Liposomal cisplatin preparations have two potential advantages over the free drug when combined with radiation therapy (RT): 1) selective tumor localization, improving the therapeutic ratio, and 2) prolonged half-life, allowing more radiosensitization. We performed a Phase I study of Stealth liposomal cisplatin (SPI-077) concurrent with RT for head and neck squamous cell carcinoma (HNSCC).


Patients with Stage IVa/b HNSCC were treated with SPI-077, given intravenously twice two weeks apart, concurrent with RT (60-72 Gy in 6-7 weeks). The SPI-077 dose was escalated in standard phase I design.


Twenty patients received 38 doses of SPI-077, escalated from 20-200 mg/m2 in six dose levels. Two of these patients received one dose because of reversible Grade 3 liver toxicity or rash. Three patients had a Grade 1, and one had a Grade 2 infusion reaction. Four patients had transiently elevated transaminases: Grade I (n = 1), Grade 2 (n = 1), and Grade 3 (n = 2). Grade 3 neutropenia occurred in one patient. There was no ototoxicity, neurotoxicity, or nephrotoxicity. In-field radiation skin and mucosal toxicities did not appear to be intensified.

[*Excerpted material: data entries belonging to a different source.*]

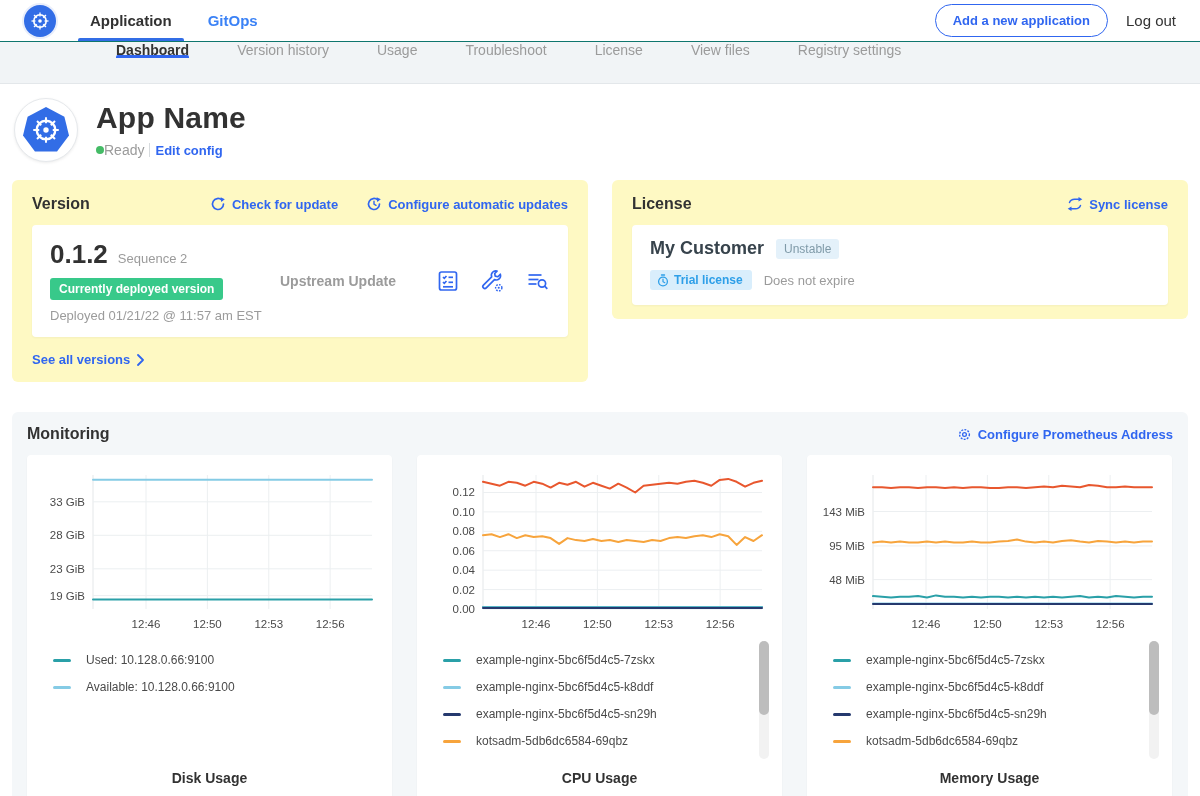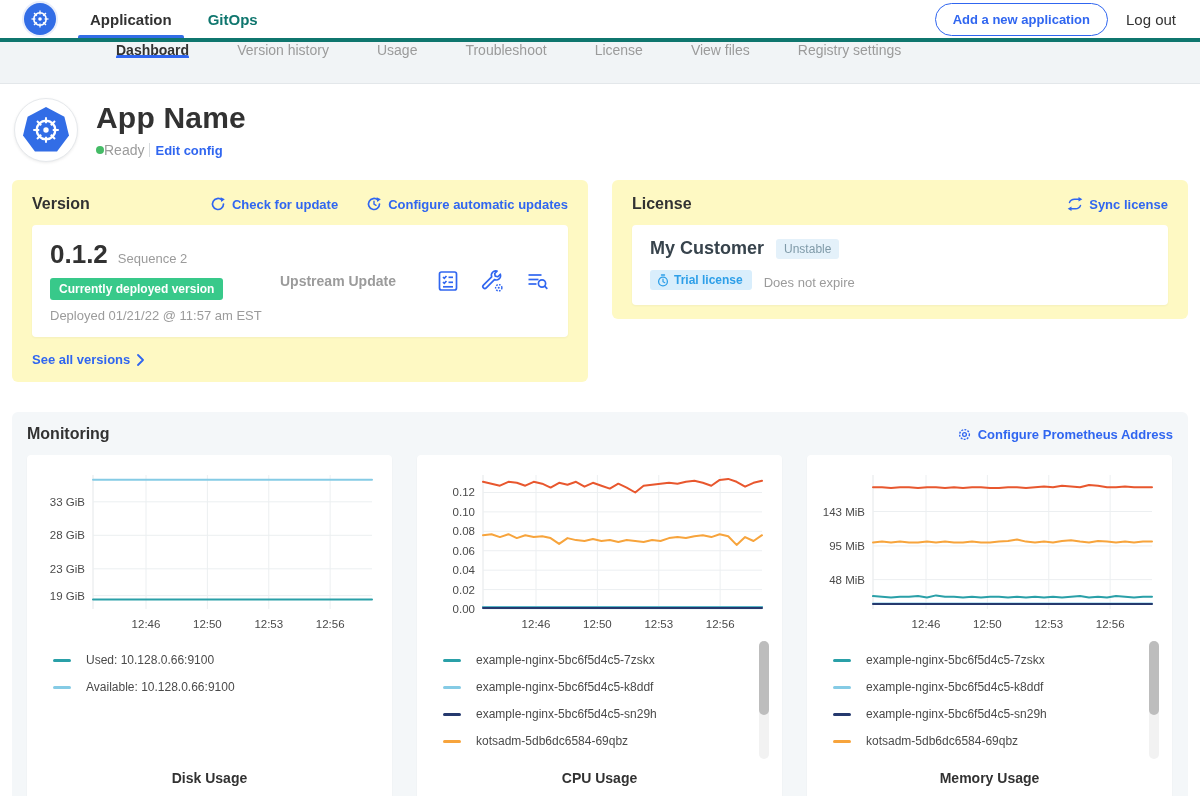--- a/index.html
+++ b/index.html
@@ -8,7 +8,7 @@
 
   
   .topnav { height:42px; display:flex; align-items:center; padding:0 24px 0 24px;
-    border-bottom:4px solid #0f766e; background:#fff; }
+    border-bottom:1px solid #0f766e; background:#fff; }
   .k8s-badge { width:32px; height:32px; border-radius:50%; background:#326de6;
     display:flex; align-items:center; justify-content:center; box-shadow:0 0 0 2px #e9eefb; }
   .topnav-tabs { display:flex; height:100%; margin-left:34px; gap:36px; }

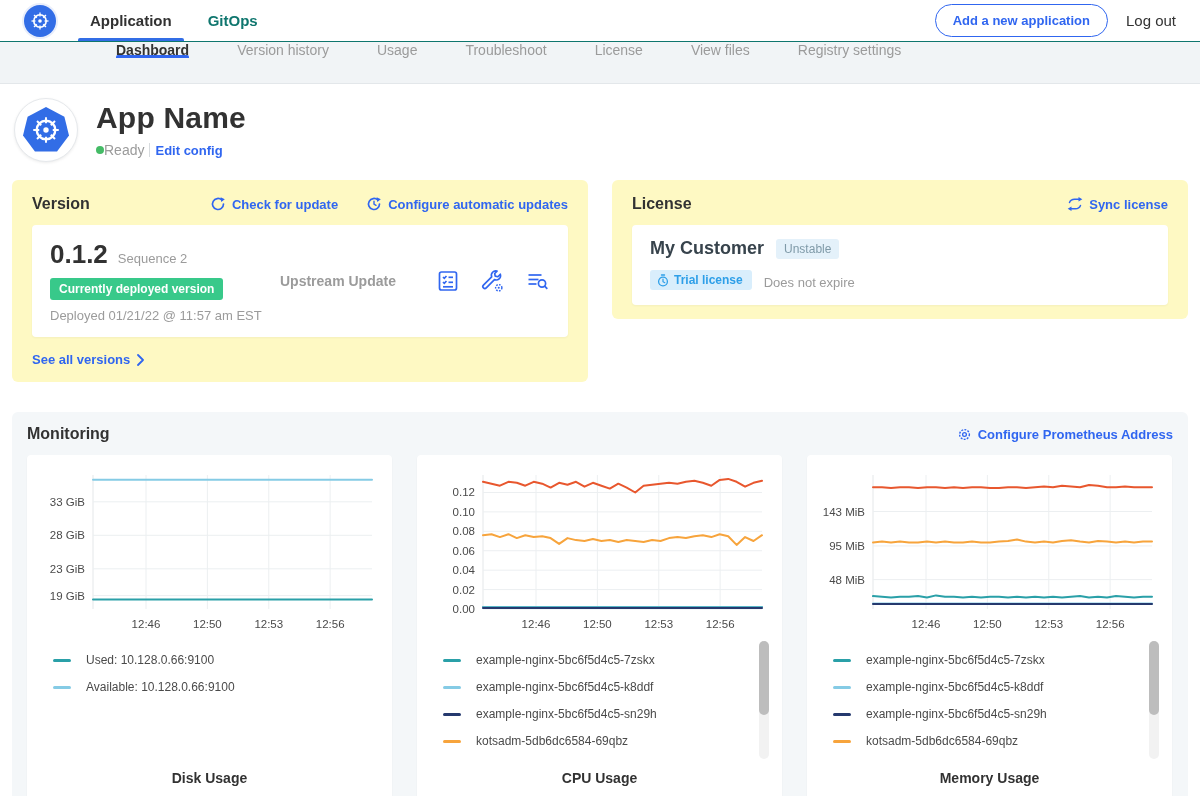--- a/index.html
+++ b/index.html
@@ -13,7 +13,7 @@
     display:flex; align-items:center; justify-content:center; box-shadow:0 0 0 2px #e9eefb; }
   .topnav-tabs { display:flex; height:100%; margin-left:34px; gap:36px; }
   .toptab { position:relative; display:flex; align-items:center; height:100%;
-    font-size:15px; font-weight:700; color:#0f766e; cursor:pointer; }
+    font-size:15px; font-weight:700; color:#3b82f6; cursor:pointer; }
   .toptab.active { color:#323232; }
   .toptab.active:after { content:""; position:absolute; left:-12px; right:-12px; bottom:0;
     height:3px; background:#326de6; border-radius:2px 2px 0 0; }

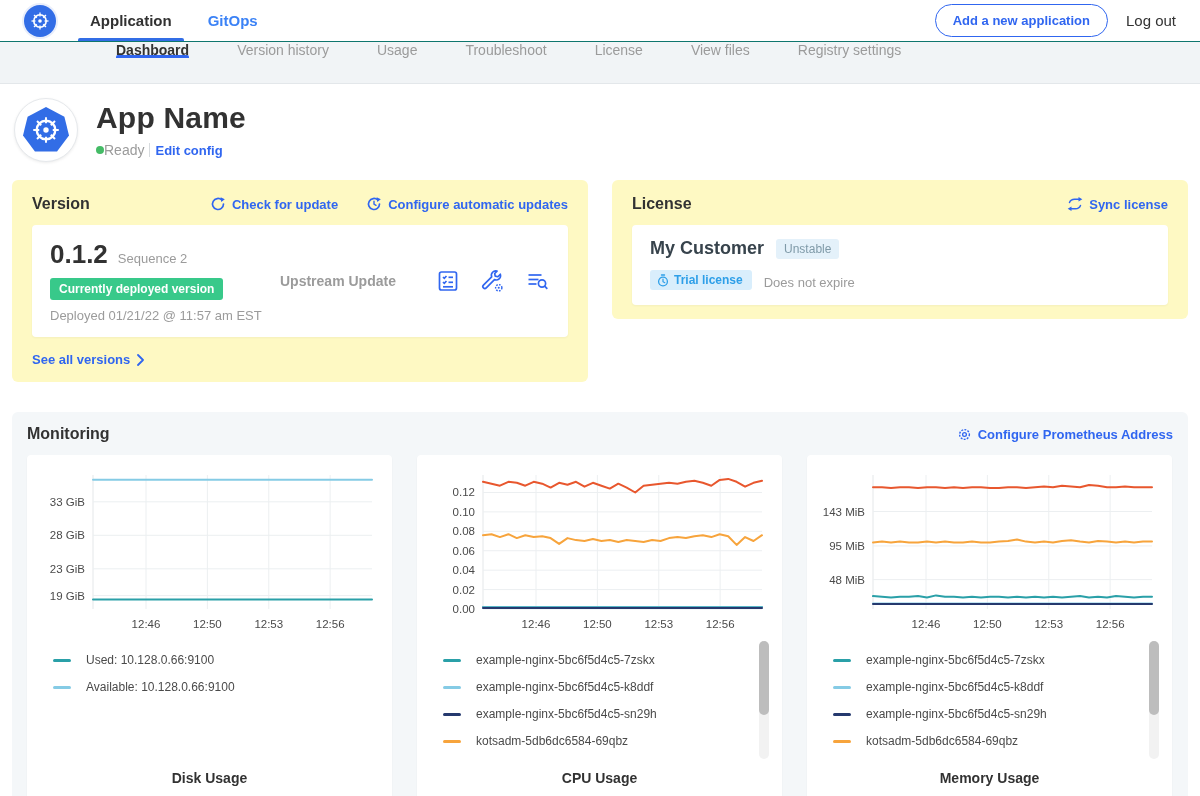--- a/index.html
+++ b/index.html
@@ -76,7 +76,7 @@
   .cust-name { font-size:18px; font-weight:700; color:#37434c; }
   .chan-badge { background:#e4f1fa; color:#7f9aa8; font-size:12px; padding:3px 8px;
     border-radius:3px; }
-  .lic-row { display:flex; align-items:flex-end; gap:12px; margin-top:11px; }
+  .lic-row { display:flex; align-items:center; gap:12px; margin-top:11px; }
   .trial-badge { background:#d9eefc; color:#2e9fe8; font-size:12px; font-weight:700;
     padding:3px 9px 3px 7px; border-radius:3px; display:inline-flex; align-items:center; gap:5px; }
   .expiry { font-size:13px; color:#9b9b9b; }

Ten of 17 patients (59%) finishing treatment achieved initial complete response.


Systemic and in-field radiation toxicities of SPI-077 were minimal. Infusion reactions were minimized with a slower and more dilute initial infusion. Further dose escalation was stopped in the absence of dose-limiting toxicity to address the reformulation of the liposomally bound cisplatin. Nonetheless, this study shows that high doses of SPI-077 can be given safely. The potentially beneficial therapeutic ratio suggests that liposomal radiosensitizer preparations warrant further investigation.